Last updated: Wednesday 25 May 2022

As a former owner of a private audiology clinic, Massey MBA graduate Andrew Wallace was acutely aware of the inequality in New Zealand’s hearing aid funding scheme. It was an issue he decided to investigate further for his MBA research report.

The Ministry of Health’s Hearing Aid Funding Scheme (HAFS) is meant to supply fully funded hearing aids for people with long-term hearing loss, hearing loss combined with another communication disability or low income.

However, Mr Wallace found that many patients were charged service fees or co-payments by their District Health Board (DHB), or were referred to private audiology clinics where charges ranged from $460 to $3500.

“This is another example of healthcare by postcode – where you live can affect your ability to access DHB services,” he says.  

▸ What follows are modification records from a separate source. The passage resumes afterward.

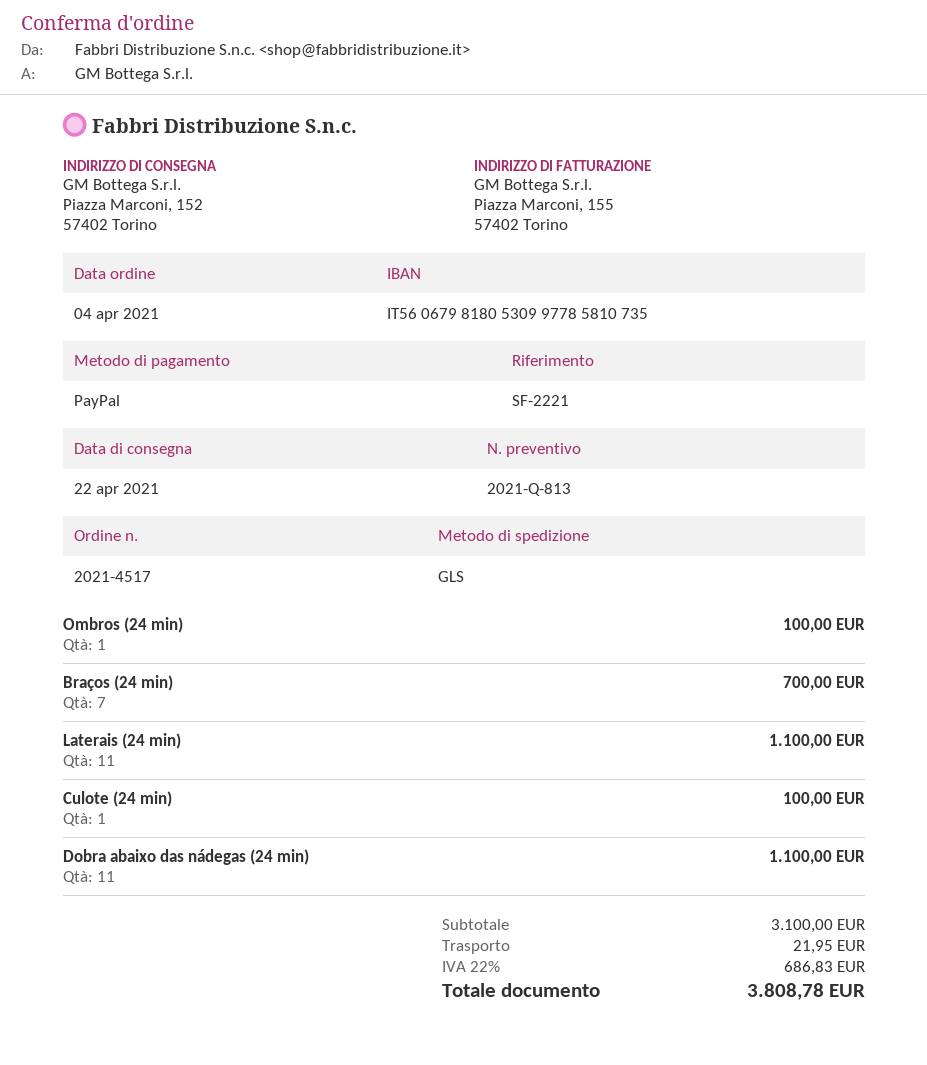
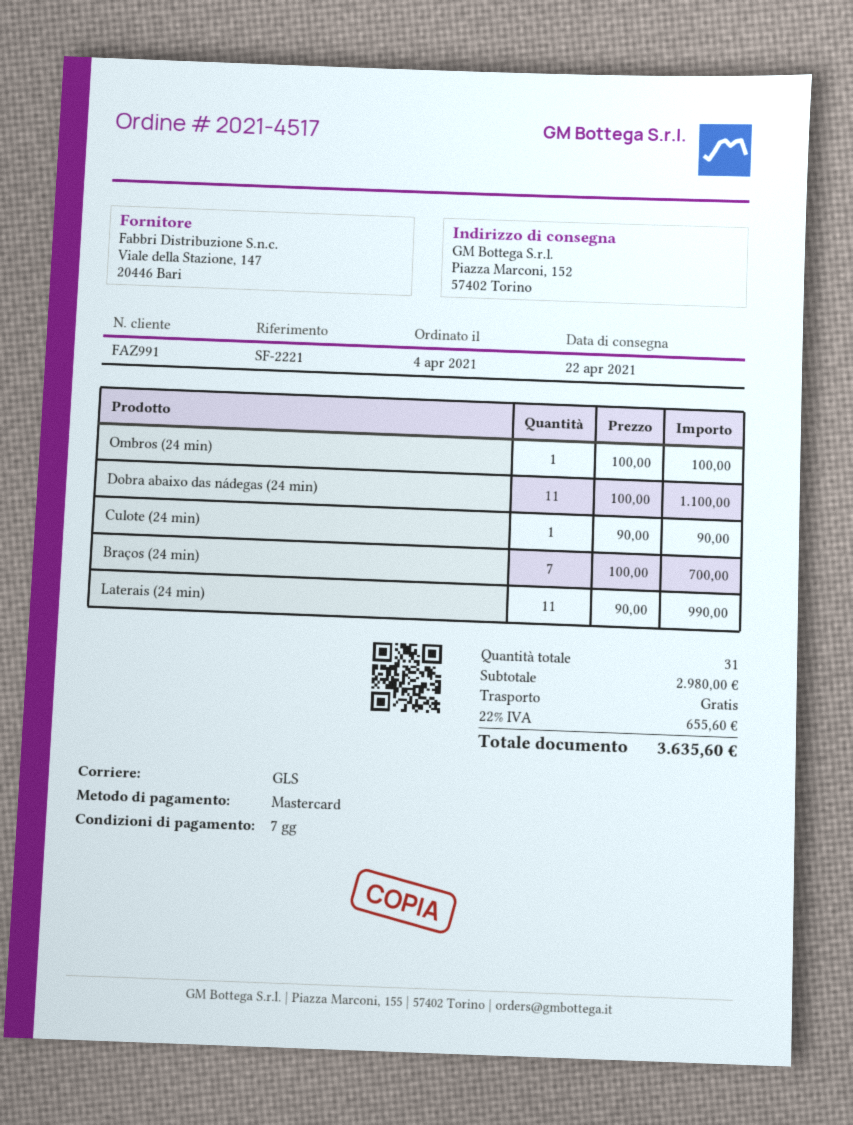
payment method: PayPal -> Mastercard
Laterais (24 min): 11 for 1100.00 -> 11 for 990.00
Culote (24 min): 1 for 100.00 -> 1 for 90.00
subtotal: 3100.00 -> 2980.00
shipping: 21.95 -> 0.00
tax: 22% = 686.83 -> 22% = 655.60
total: 3808.78 -> 3635.60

Mr Wallace calculated HAFS claims per 1000 inhabitants across 15 DHBs and found that in some lower socio-economic regions, claim rates were one-fifth to half the number of those in other regions.

“There is no consistency across the service,” he says. “Nine of the DHBs that participated in the study placed restrictions on access to their hearing aid schemes, and four DHBs charged service fees or co-payments, ranging from $199 to $700.

“But the major barrier for many patients comes when they are referred to private audiology clinics for treatment because their DHBs simply don’t have the resources. At this point they are exposed to market forces, making treatment potentially unaffordable.”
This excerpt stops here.